- Exercise objective -
Could you please retype all of the records exactly, skipping any pictures?

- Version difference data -
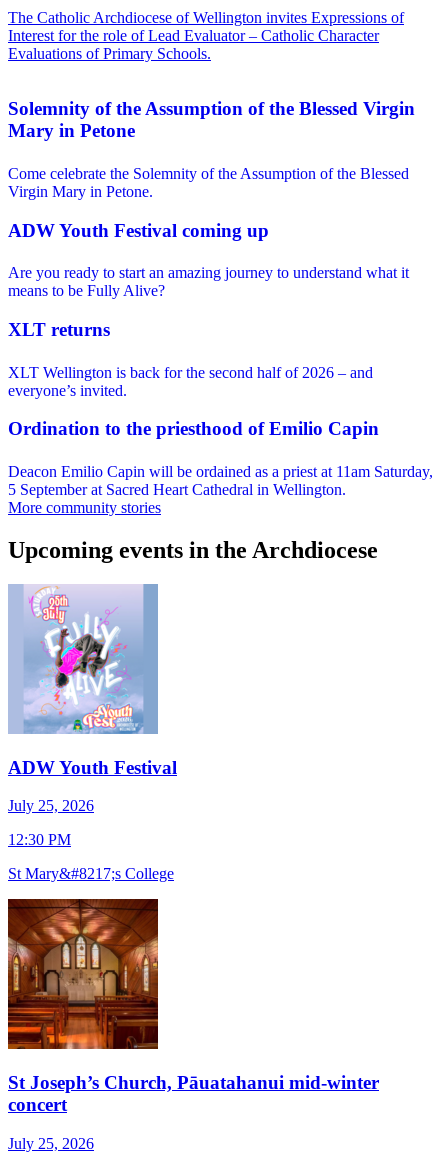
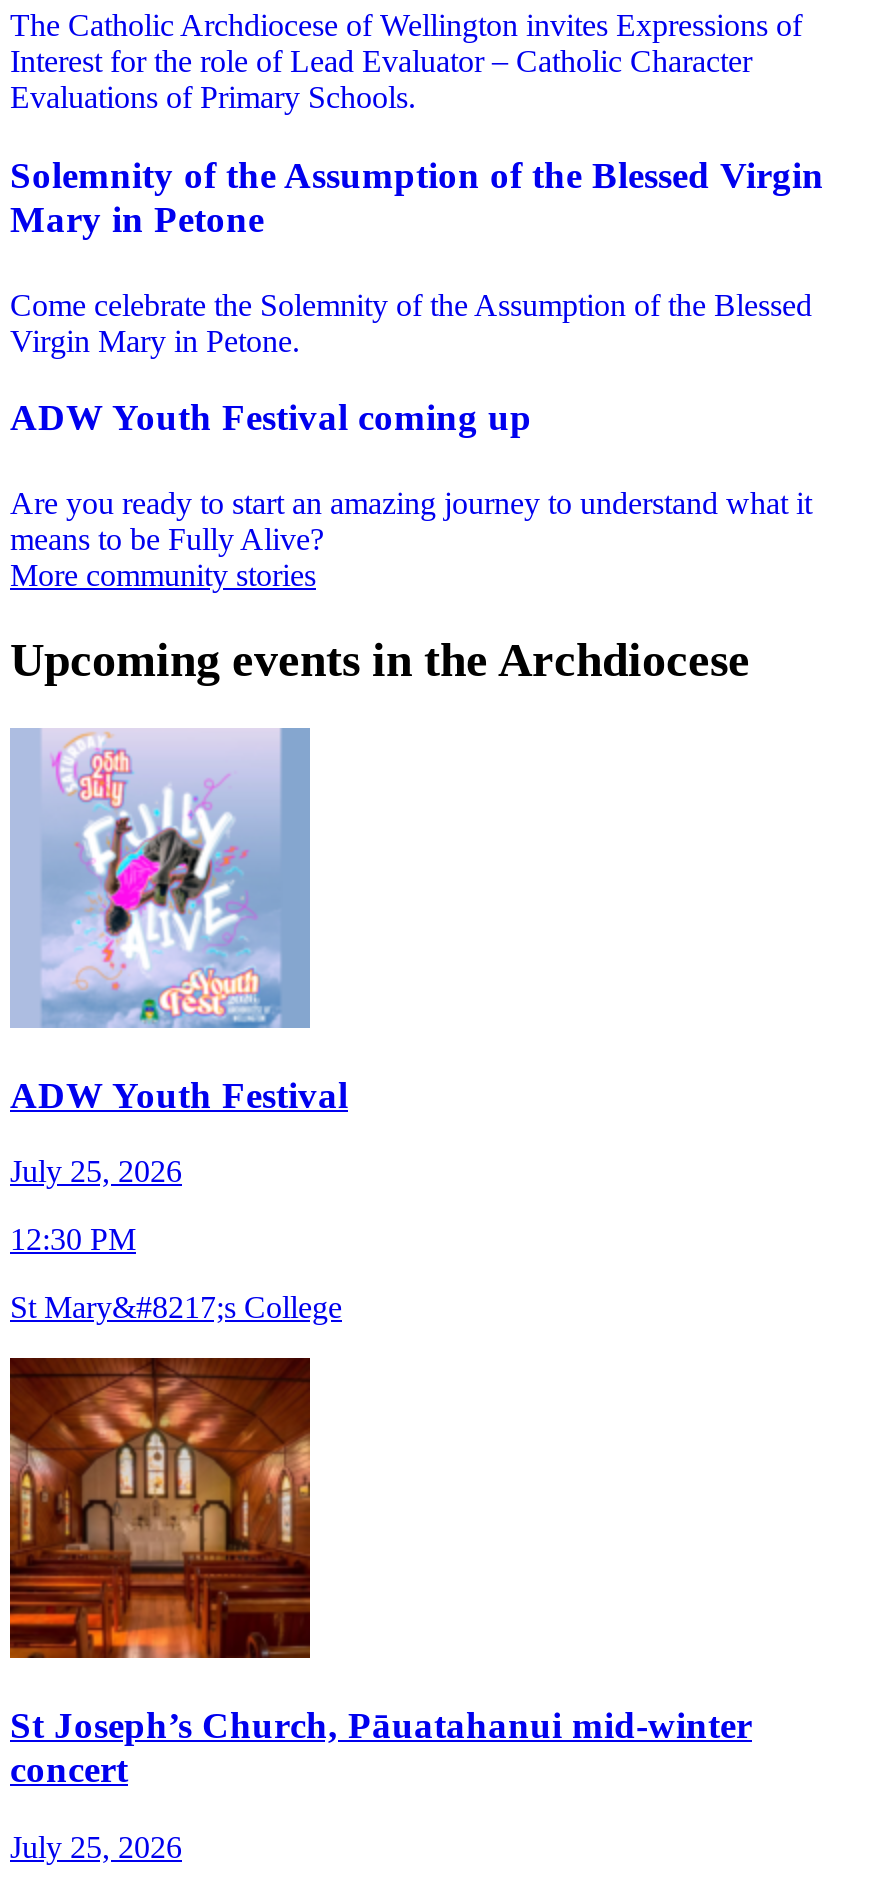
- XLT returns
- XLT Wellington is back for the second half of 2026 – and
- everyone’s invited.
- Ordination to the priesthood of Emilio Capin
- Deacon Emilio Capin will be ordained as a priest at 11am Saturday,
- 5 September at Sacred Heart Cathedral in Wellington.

- Response area -
- XLT returns
- XLT Wellington is back for the second half of 2026 – and
- everyone’s invited.
- Ordination to the priesthood of Emilio Capin
- Deacon Emilio Capin will be ordained as a priest at 11am Saturday,
- 5 September at Sacred Heart Cathedral in Wellington.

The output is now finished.